S’il lui a fallu un certain temps pour sortir son premier album, préférant les formats plus courts, plus adaptés au clubbing, c’est parce qu’Untold ne fait rien à moitié. Conscient des enjeux que représente un format long dans la vie d’un artiste, il semble avoir pris le temps de développer sa technique et son art, pour livrer ainsi quelque chose de solide et de fort, à la dynamique singulière.

Black Light Spiral ne s’écoute pas, il se vit, s’éprouve. C’est un voyage au cœur d’un univers à la fois industriel et cérébral, qui conduit l’auditeur dans diverses directions. En seulement huit morceaux, Untold nous sert un panel de sons fournis, aux allures de dub techno, d’ambient oppressant, digne des meilleures B.O de film d’horreurs. Les rythmiques, si elles sont terriblement efficaces sur le dancefloor n’en sont pas moins déconstruites, en dehors des sentiers battus, à l’image du morceau « Wet Wool ». L’introduction, « 5 Wheels », est un enchevêtrement de sirènes, qui vient comme pour nous avertir , nous donner un avant-goût de ce qui nous attend, un trip loin d’être paisible, voire dangereux. Untold semble ici jouer avec cette notion de danger , se mettant lui-même en première ligne. Car rien n’est évident. Les morceaux de Black Light Spiral  n’ont pas grand chose des habituels tubes que l’on peut entendre dans les clubs. Tout est ici déconstruit, abrasif, profond et inattendu. Déterminé à sortir de ses méthodes et de ce qui a fait sa réputation pour avancer, il se met également en première position sur scène où il a élaboré son tout premier live. DJ chevronné, il a ainsi choisi d’aller sillonner un nouveau type de performance.

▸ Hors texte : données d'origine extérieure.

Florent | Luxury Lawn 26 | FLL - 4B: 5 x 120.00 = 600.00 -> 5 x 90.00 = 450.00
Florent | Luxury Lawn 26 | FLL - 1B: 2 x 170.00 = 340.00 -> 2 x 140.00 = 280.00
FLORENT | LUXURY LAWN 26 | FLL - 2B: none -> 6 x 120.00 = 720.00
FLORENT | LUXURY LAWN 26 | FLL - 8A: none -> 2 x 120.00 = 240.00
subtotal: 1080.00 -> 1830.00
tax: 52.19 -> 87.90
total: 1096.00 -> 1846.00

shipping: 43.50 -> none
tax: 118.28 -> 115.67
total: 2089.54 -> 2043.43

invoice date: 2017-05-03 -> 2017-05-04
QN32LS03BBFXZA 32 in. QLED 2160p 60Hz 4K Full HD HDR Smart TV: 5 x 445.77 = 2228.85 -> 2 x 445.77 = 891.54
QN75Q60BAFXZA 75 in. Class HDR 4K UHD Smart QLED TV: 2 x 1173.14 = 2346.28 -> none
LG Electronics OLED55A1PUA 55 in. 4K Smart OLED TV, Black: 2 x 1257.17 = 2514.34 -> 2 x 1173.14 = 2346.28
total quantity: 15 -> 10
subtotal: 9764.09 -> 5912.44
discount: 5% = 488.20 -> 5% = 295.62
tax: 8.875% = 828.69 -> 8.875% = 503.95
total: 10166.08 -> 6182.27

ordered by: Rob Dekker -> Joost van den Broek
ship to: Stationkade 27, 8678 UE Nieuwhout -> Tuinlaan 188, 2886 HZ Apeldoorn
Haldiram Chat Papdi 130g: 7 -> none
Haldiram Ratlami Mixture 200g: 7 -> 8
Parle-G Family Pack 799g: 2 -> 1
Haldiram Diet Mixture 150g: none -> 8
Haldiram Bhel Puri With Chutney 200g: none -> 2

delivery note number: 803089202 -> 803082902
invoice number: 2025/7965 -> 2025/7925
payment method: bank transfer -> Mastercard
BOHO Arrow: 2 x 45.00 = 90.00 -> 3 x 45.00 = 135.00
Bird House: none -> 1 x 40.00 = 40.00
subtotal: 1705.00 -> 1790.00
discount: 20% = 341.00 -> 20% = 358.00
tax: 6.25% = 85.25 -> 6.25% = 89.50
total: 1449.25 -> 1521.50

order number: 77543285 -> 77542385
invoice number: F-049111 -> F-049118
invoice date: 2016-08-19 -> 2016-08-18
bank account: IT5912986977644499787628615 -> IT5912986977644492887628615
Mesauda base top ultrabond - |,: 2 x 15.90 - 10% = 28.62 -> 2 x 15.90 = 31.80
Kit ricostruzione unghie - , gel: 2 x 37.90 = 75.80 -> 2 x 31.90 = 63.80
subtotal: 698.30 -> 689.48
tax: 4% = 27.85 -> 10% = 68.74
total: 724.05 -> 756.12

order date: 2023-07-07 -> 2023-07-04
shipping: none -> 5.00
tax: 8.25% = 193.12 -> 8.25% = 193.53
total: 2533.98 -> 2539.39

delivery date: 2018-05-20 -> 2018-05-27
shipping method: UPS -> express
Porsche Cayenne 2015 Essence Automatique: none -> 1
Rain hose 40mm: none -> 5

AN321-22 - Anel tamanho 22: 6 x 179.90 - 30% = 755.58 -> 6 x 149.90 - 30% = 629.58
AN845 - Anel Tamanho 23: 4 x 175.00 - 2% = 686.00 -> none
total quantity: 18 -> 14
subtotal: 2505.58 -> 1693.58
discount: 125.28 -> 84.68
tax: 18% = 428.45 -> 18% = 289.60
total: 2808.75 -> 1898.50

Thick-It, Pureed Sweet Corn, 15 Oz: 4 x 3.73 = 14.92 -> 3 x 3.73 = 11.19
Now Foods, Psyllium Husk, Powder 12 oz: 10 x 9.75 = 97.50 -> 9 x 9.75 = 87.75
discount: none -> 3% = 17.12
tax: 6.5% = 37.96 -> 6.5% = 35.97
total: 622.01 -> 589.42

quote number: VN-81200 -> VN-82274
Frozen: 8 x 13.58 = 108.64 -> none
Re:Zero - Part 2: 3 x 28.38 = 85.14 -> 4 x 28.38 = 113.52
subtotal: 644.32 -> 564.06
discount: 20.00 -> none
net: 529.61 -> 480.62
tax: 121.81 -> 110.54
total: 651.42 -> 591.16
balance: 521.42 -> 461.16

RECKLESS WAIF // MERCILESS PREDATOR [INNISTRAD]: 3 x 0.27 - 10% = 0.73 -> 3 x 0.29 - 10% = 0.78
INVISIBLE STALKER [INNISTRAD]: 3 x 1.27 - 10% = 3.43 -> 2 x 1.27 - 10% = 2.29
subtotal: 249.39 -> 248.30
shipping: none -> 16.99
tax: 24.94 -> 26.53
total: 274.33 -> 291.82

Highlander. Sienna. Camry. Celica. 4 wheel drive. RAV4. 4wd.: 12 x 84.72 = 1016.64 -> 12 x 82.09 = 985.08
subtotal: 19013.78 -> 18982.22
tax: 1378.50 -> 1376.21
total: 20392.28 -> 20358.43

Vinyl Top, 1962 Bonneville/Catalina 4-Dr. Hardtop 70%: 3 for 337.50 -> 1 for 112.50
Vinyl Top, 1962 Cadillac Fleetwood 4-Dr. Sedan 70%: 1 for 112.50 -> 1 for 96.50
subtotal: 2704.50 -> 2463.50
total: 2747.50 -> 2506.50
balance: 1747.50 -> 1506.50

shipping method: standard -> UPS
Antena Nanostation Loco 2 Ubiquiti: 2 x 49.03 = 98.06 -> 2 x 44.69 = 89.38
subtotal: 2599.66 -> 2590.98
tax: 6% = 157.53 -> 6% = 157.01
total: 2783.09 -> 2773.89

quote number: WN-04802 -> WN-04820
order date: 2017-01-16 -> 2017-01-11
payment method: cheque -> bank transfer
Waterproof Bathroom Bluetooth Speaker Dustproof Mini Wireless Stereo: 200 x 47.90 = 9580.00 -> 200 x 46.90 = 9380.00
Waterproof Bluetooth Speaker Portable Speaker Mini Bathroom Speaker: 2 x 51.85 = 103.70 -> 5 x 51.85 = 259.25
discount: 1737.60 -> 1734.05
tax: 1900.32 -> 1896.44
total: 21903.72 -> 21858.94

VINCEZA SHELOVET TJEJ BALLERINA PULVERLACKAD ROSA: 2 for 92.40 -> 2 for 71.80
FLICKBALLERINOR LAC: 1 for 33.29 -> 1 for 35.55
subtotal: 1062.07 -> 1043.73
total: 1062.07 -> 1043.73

C’est à La Machine du Moulin Rouge, le 22 février dernier, qu’il a ainsi testé Black Light Spiral  et son nouveau live. Il n’y a rien d’anodin dans le fait que le producteur anglais choisisse de faire son premier live avec cet album, car il n’est pas homme à laisser les choses au hasard. En effet, Black Light Spiral semble avoir été conçu spécialement pour cela, les morceaux semblent n’être que matières à différentes incarnations, plutôt qu’un ensemble de tracks figées. Cette approche très jazz, donne un live d’une puissance rare. Cependant, la complexité de la chose et le fait que Dunning ne soit pas habitué à ce type de performance donne parfois quelques maladresses. Celles-ci sont cependant excusables si l’on considère la performance dans sa globalité, tout comme l’album dans son ensemble. Il est également admirable de voir qu’un producteur et DJ tel qu’Untold puisse se mettre dans une telle position d’inconfort et de danger, afin de dépasser ses propres limites et atteindre de nouveaux territoires sonores. Il semble que cela soit chose rare dans l’immense galaxie des DJ actuels.

Au final, Untold réussit son pari et s’offre un nouveau départ tout en nous donnant à entendre et à vivre quelque chose de frais,d’une grande singularité et possédant sa propre dynamique.